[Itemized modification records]
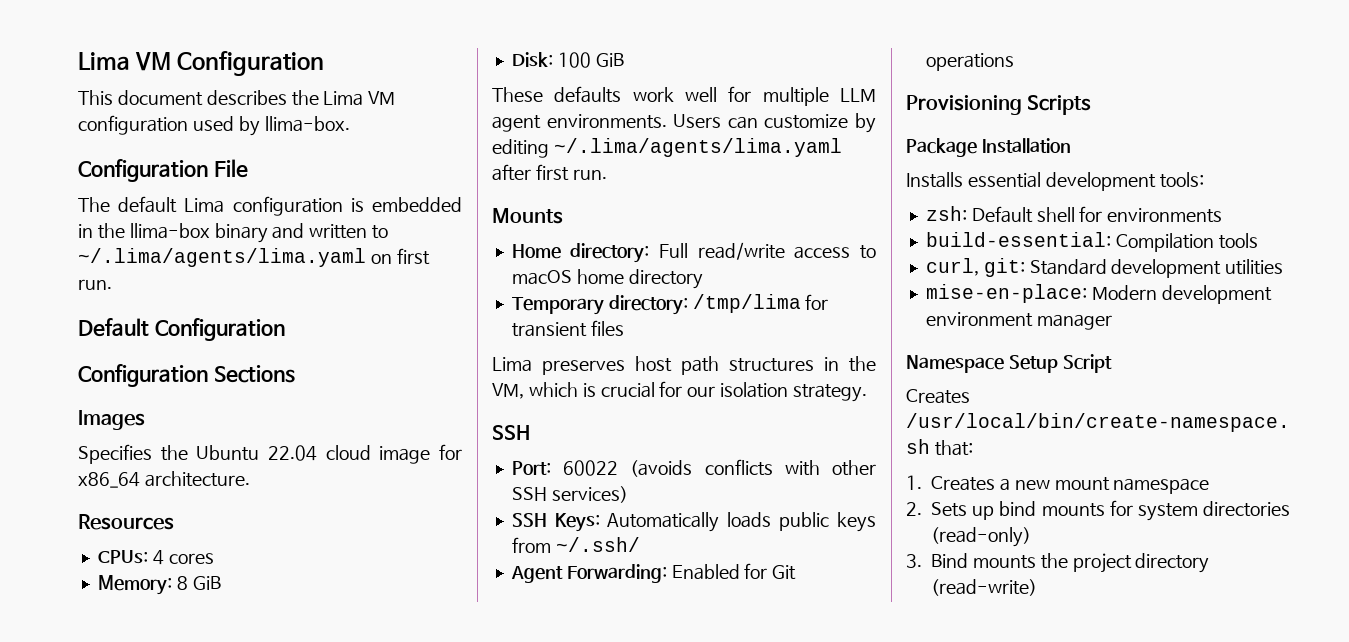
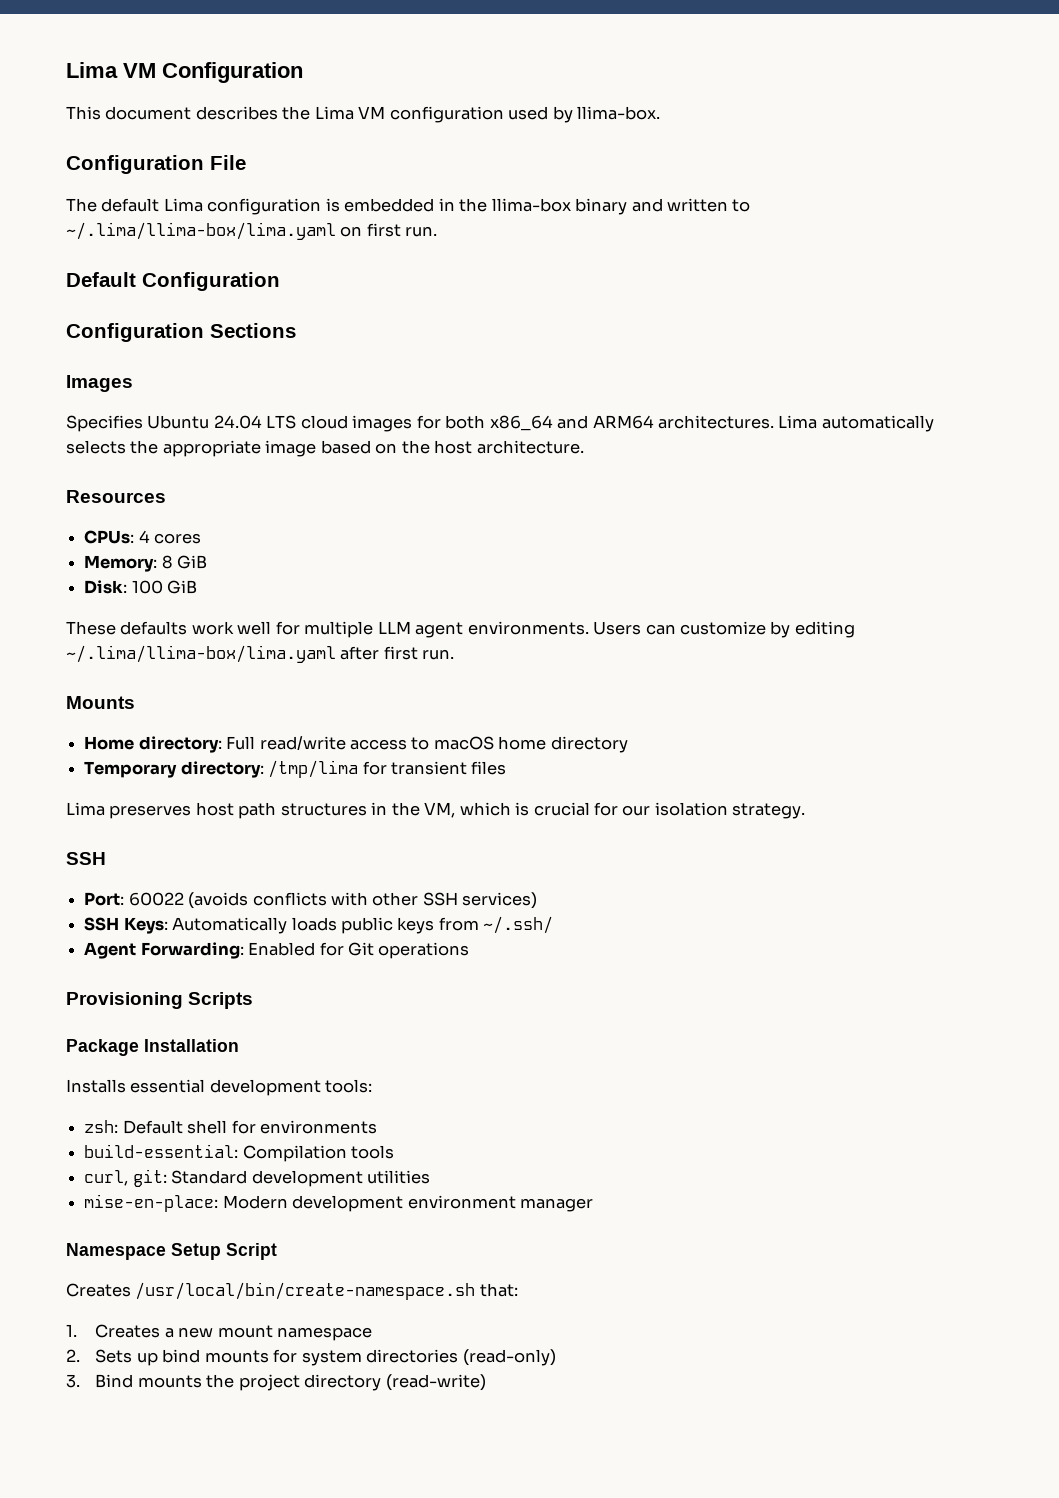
- The default Lima configuration is embedded in the llima-box binary and written to ~/.lima/agents/lima.yaml on first run.
+ The default Lima configuration is embedded in the llima-box binary and written to ~/.lima/llima-box/lima.yaml on first run.
- Specifies the Ubuntu 22.04 cloud image for x86_64 architecture.
+ Specifies Ubuntu 24.04 LTS cloud images for both x86_64 and ARM64 architectures. Lima automatically selects the appropriate image based on the host architecture.
- Users can customize by editing ~/.lima/agents/lima.yaml after first run.
+ Users can customize by editing ~/.lima/llima-box/lima.yaml after first run.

Exercise description:
Copy the records above exactly. The pictures are not part of the copy.

Answer section:
- The default Lima configuration is embedded in the llima-box binary and written to ~/.lima/agents/lima.yaml on first run.
+ The default Lima configuration is embedded in the llima-box binary and written to ~/.lima/llima-box/lima.yaml on first run.
- Specifies the Ubuntu 22.04 cloud image for x86_64 architecture.
+ Specifies Ubuntu 24.04 LTS cloud images for both x86_64 and ARM64 architectures. Lima automatically selects the appropriate image based on the host architecture.
- Users can customize by editing ~/.lima/agents/lima.yaml after first run.
+ Users can customize by editing ~/.lima/llima-box/lima.yaml after first run.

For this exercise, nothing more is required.